Art Market Productions and Intersect Art and Design bring track records staging art fairs across the country to Pullman Yards.
One of AMP's art fairs, New York City's Art on Paper.

Credit: Courtesy of AMP Art Fairs

Credit: Courtesy of AMP Art Fairs

One of AMP's art fairs, New York City's Art on Paper.

A heavyweight in the art fair business, New York-based Art Market Productions (AMP) is planning its inaugural Atlanta Art Fair for 2024 to coincide with the two-year-old Atlanta Art Week in early October. AMP stages high profile art fairs in Seattle, New York City and San Francisco. AMP’s parent company a21 already has a stake in the city, presenting the annual Atlanta Food & Wine Festival.

This is only the second year that arts curator and writer Kendra Walker, 27, has mounted Atlanta Art Week (Oct. 2-8), a multifaceted event featuring lectures, art collection tours, parties, artist open studios and events at galleries around the city. This year’s Atlanta Art Week continues through Sunday. Find details on the events at atlantaartweek.co.

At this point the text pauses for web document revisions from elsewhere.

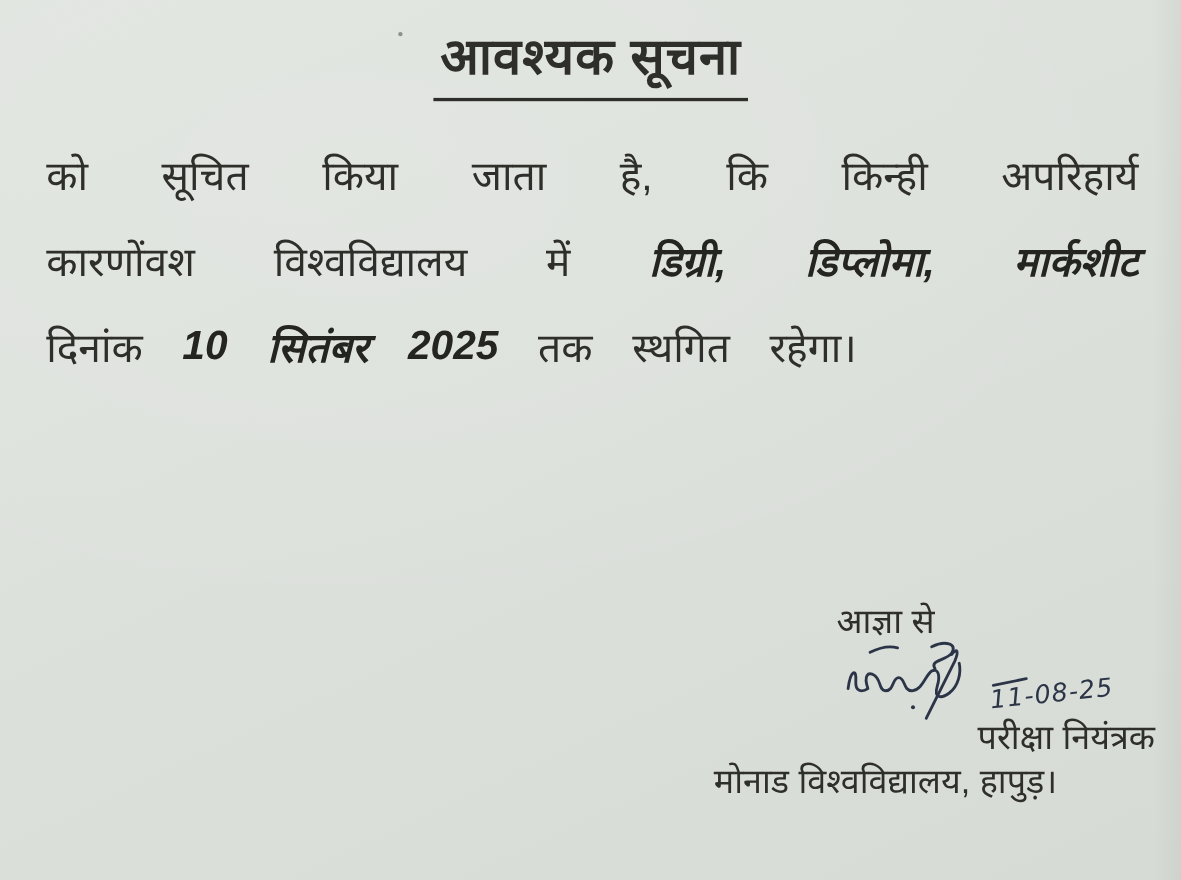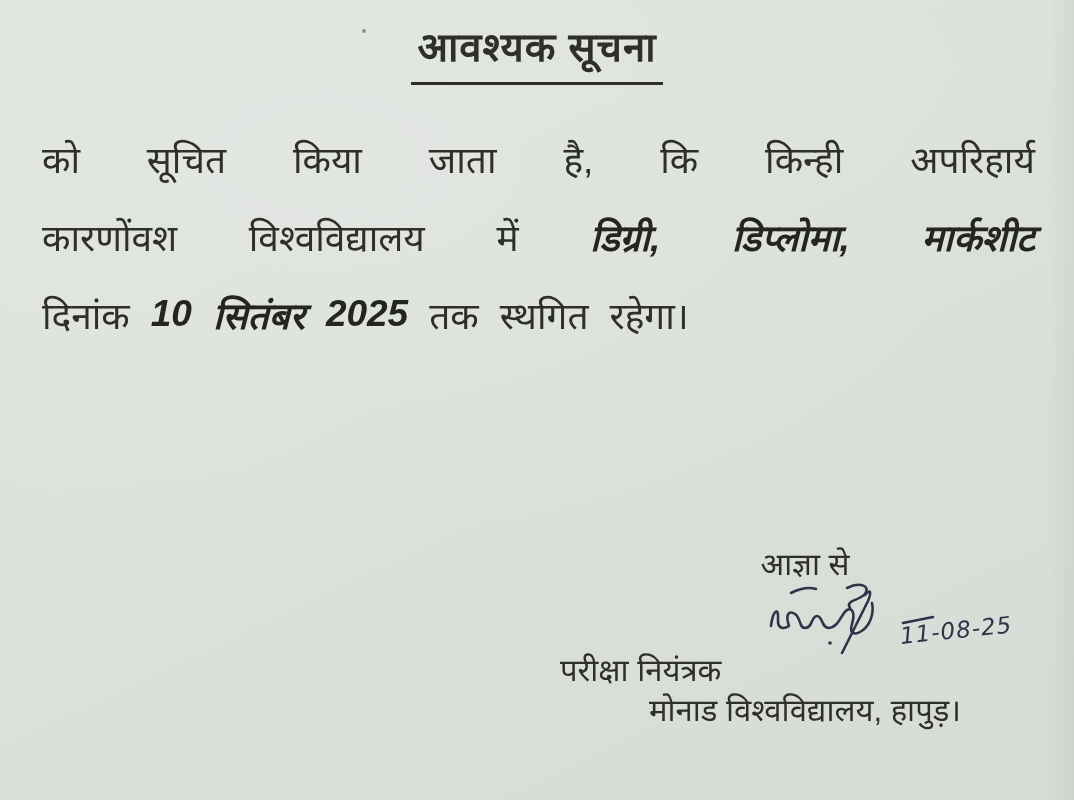--- a/index.html
+++ b/index.html
@@ -18,45 +18,45 @@
   .paper::after{
     content:"";position:absolute;top:0;right:0;width:26px;height:100%;
     background:linear-gradient(to right, rgba(0,0,0,0) , rgba(60,70,60,0.06));
     pointer-events:none;
   }
   .title-wrap{
     position:absolute;top:18px;left:0;width:100%;text-align:center;
   }
   .title{
     display:inline-block;
-    font-size:40px;font-weight:700;letter-spacing:1px;
+    font-size:46px;font-weight:700;letter-spacing:1px;
     padding:0 6px 9px 6px;
     border-bottom:3px solid var(--ink,#2e2e2a);
   }
   .speck{
     position:absolute;left:362px;top:29px;width:4px;height:4px;border-radius:50%;
     background:rgba(70,75,68,0.55);
   }
   .body{
     position:absolute;left:42px;right:39px;top:119px;
     font-size:37px;
   }
   .body-line{
     display:flex;height:78px;align-items:center;white-space:nowrap;
   }
   .body-line.justify{justify-content:space-between;}
-  .body-line.loose{justify-content:flex-start;gap:21px;}
+  .body-line.loose{justify-content:flex-start;gap:36px;}
   .word{display:inline-block;}
   .word.bold{font-weight:700;color:#242420;font-style:italic;}
   .footer{
     position:absolute;left:560px;top:540px;width:490px;height:200px;
     font-size:31px;
   }
   .by-order{position:absolute;left:0;right:0;top:2px;text-align:center;}
-  .designation{position:absolute;left:0;right:0;top:108px;text-align:left;}
+  .designation{position:absolute;left:0;right:0;top:108px;text-align:right;}
   .organization{position:absolute;left:0;right:0;top:148px;text-align:center;}
   .signature{
     position:absolute;left:193px;top:40px;width:270px;height:75px;
   }
   .signature path{stroke:var(--pen,#2c3547);stroke-width:2.6;fill:none;
     stroke-linecap:round;stroke-linejoin:round;}
   .signature circle{fill:var(--pen,#2c3547);}
   .signature text{
     fill:var(--pen,#2c3547);font-family:"DejaVu Sans",sans-serif;
     font-size:23px;font-style:italic;letter-spacing:1px;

And Walker’s endeavor has already significantly raised Atlanta’s national profile.

“I’m in complete awe of the work that she has done,” said AMP director Kelly Freeman of Walker’s role in building up Atlanta’s national art presence. “I do what she does for a living and I’ve got a team of eight people behind me working with me full time to achieve what she’s been able to do.”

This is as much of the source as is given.